Literature DB >> 12454177

Development of a real-time fluorescence PCR assay for rapid detection of the diphtheria toxin gene.

Elizabeth A Mothershed1, Pamela K Cassiday, Kevin Pierson, Leonard W Mayer, Tanja Popovic.   

Abstract

We developed and evaluated a real-time fluorescence PCR assay for detecting the A and B subunits of diphtheria toxin (tox) gene. When 23 toxigenic Corynebacterium diphtheriae strains, 9 nontoxigenic C. diphtheriae strains, and 44 strains representing the diversity of pathogens and normal respiratory flora were tested, this real-time PCR assay exhibited 100% sensitivity and specificity. It allowed for the detection of both subunits of the tox gene at 750 times greater sensitivity (2 CFU) than the standard PCR (1,500 CFU).

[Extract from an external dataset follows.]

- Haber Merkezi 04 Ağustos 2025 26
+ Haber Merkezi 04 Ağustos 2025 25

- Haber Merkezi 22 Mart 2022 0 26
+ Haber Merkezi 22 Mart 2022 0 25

When used directly on specimens collected from patients with clinical diphtheria, one or both subunits of the tox gene were detected in 34 of 36 specimens by using the real-time PCR assay; only 9 specimens were found to be positive by standard PCR. Reamplification by standard PCR and DNA sequencing of the amplification product confirmed all real-time PCR tox-positive reactions. This real-time PCR format is a more sensitive and rapid alternative to standard PCR for detection of the tox gene in clinical material.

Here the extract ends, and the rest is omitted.